In the Haynes v. Harwood case, this restriction was made quite clear. This case involves a two-horse van that was left unattended in a street by the defendant’s servant. The horses then bolted as a teenage lad hurled a stone at them, putting women and children in grave danger as they travelled. When he observed the horses, a police constable on duty at a nearby police station hurried to stop them and succeeded in doing so. However, he sustained severe personal injuries in the process. The defendant took the defence of Volenti non-fit injuria but was not accepted as being the rescue case.
- Illegal Acts
In situations when consent is granted for an illegal act, this defence is rendered ineffective since, even if all of its requirements are met, the responsibility cannot be avoided.
For Example: If A and B decide to engage in a fight with sharp swords, which is against the law, and A gets severely hurt as a result, B cannot claim that A permitted him to do this because the act was against the law and B would be held accountable.
- Breach of Statutory Duty
This approach does not apply where an action is based on a violation of a statutory duty.
This limitation was clearly explained in Wheeler v.

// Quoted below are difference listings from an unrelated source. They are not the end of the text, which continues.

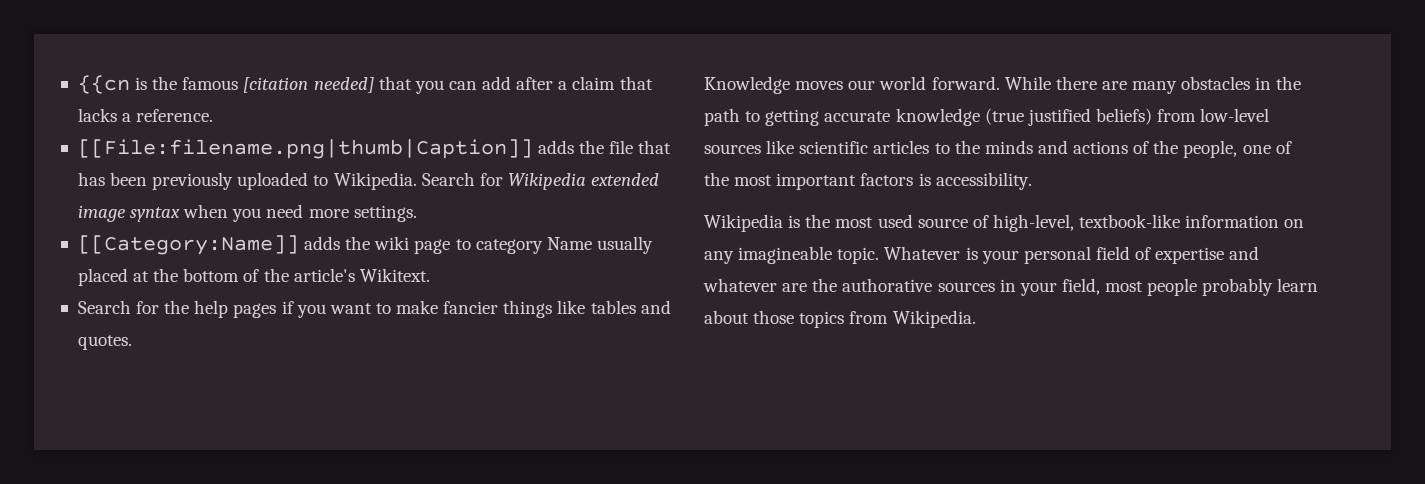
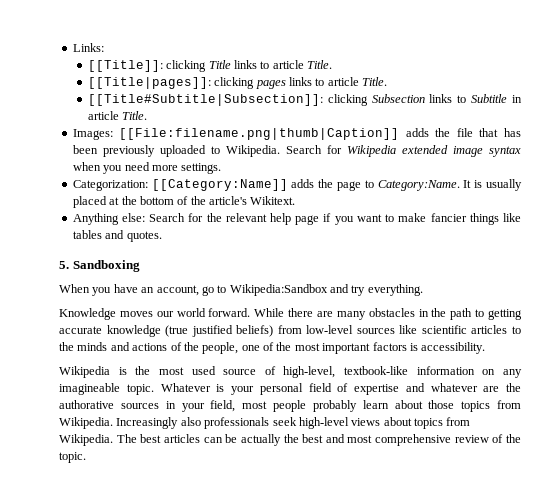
- {{cn is the famous [citation needed] that you can add after a claim that lacks a reference.
- [[File:filename.png|thumb|Caption]] adds the file that has been previously uploaded to Wikipedia.
+ Links:
+ [[Title]]: clicking Title links to article Title.
+ [[Title|pages]]: clicking pages links to article Title.
+ [[Title#Subtitle|Subsection]]: clicking Subsection links to Subtitle in article Title.
+ Images: [[File:filename.png|thumb|Caption]] adds the file that has been previously uploaded to Wikipedia.
- [[Category:Name]] adds the wiki page to category Name usually placed at the bottom of the article's Wikitext.
+ Categorization: [[Category:Name]] adds the page to Category:Name. It is usually placed at the bottom of the article's Wikitext.
- Search for the help pages if you want to make fancier things like tables and quotes.
+ Anything else: Search for the relevant help page if you want to make fancier things like tables and quotes.
+ 5. Sandboxing
+ When you have an account, go to Wikipedia:Sandbox and try everything.
+ Increasingly also professionals seek high-level views about topics from Wikipedia. The best articles can be actually the best and most comprehensive review of the topic.

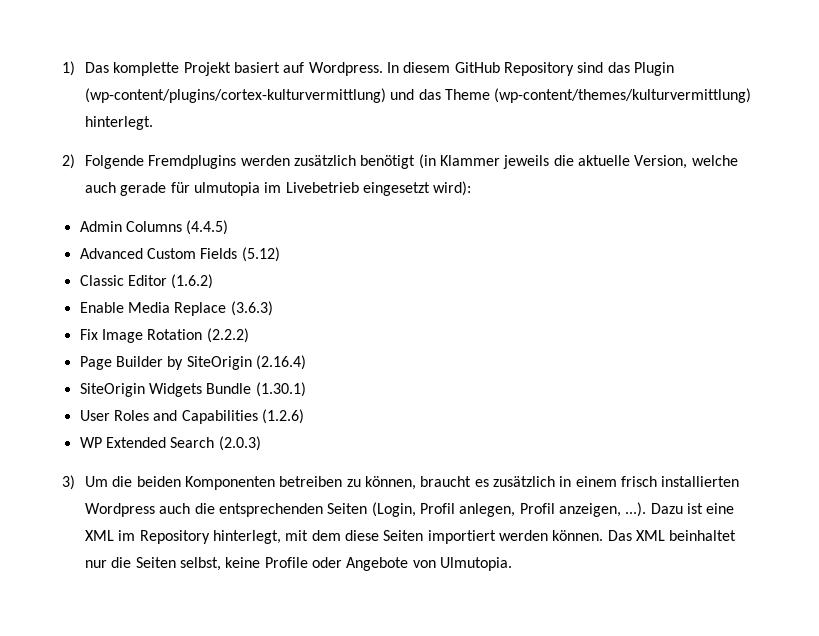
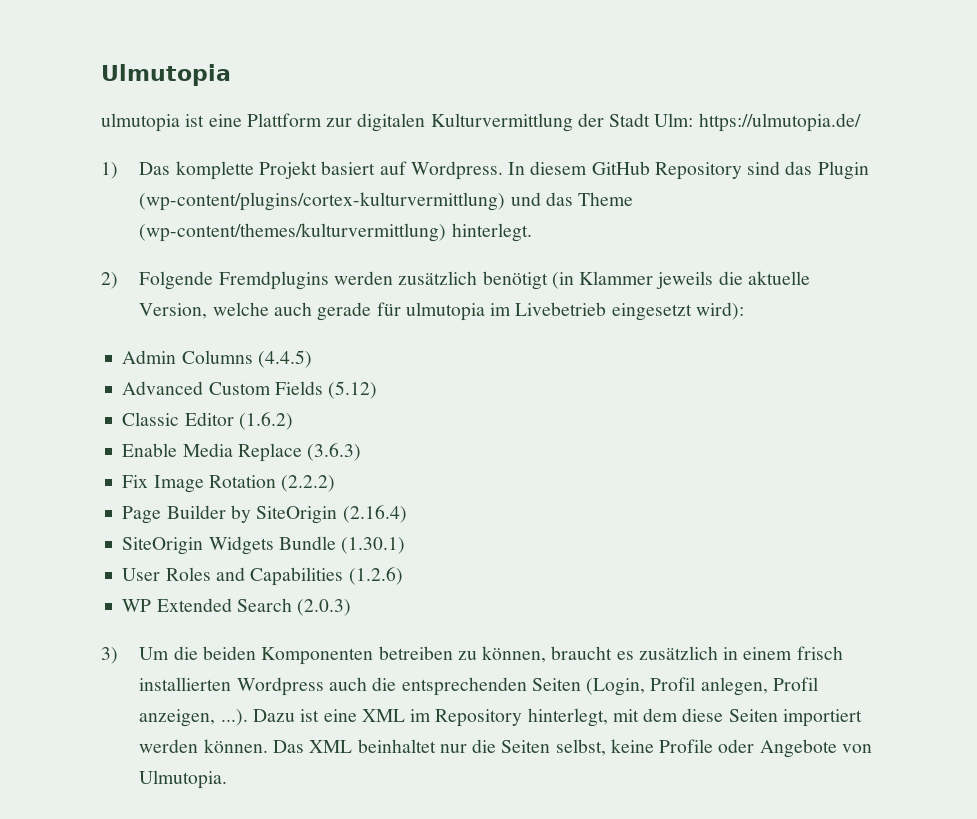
+ Ulmutopia
+ ulmutopia ist eine Plattform zur digitalen Kulturvermittlung der Stadt Ulm: https://ulmutopia.de/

New Merton Boards ltd. The defendants in this case installed a potentially dangerous machine in a manufacturing facility for the use of employees. It is required by the Factory and Workshop Act of 1901 that the machine be kept up to date and enclosed. The plaintiff’s worker was injured while carrying out his job duties because of its bad status. The plaintiff sued the defendants for the same. The adage volenti non-fit injuria does not apply as a defence to a personal injury lawsuit against an employer when the employer violates a statutory duty, the court held.

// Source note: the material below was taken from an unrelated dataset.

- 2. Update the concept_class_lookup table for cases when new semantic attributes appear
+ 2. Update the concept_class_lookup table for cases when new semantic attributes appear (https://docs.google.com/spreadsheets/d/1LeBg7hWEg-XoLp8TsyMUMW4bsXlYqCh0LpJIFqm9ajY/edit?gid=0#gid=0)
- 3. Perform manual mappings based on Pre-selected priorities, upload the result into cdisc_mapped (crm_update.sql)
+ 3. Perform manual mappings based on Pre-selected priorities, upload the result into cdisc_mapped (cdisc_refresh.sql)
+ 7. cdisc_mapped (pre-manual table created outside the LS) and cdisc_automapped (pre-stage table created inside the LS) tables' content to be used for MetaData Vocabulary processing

In terms of tort law, the theory of Volenti non-fit injuria takes on a crucial role in the general defence. By demonstrating that the plaintiff gave their voluntary permission, defendants can use this theory to avoid being held liable. Nonetheless, a few prerequisites must be met for the doctrine to be successfully applied.
Necessity as a Defence in Tort
Imagine being stranded in a burning building with flames blocking the only way out. You break a window out of panic and climb out, damaging neighbouring property. Could that damage be attributed to you? Here is where tort law’s alluring defence of necessity comes into play.
Necessity arises in situations where a defendant commits a wrongful act to avoid greater harm. Consider a surgeon who, knowing that it is the only way to preserve the patient’s life, operates on an unconscious patient in an emergency without the patient’s consent. or a car that swerves onto the sidewalk to avoid running over a youngster who is crossing the roadway and inflicting only minor damage to property. These are only a few situations in which the defendants may be able to escape accountability for their acts by claiming the defence of necessity.
The core principle of necessity is that, under certain extreme circumstances, it is acceptable to cause less harm to prevent greater damage. But this reasoning is not conclusive. For the defendant to effectively use necessity as a defence, they must show:
Imminent and Grave Threat: The threatened harm must pose a real and immediate danger, which must be both urgent and serious. The mere potential for harm in the future is insufficient.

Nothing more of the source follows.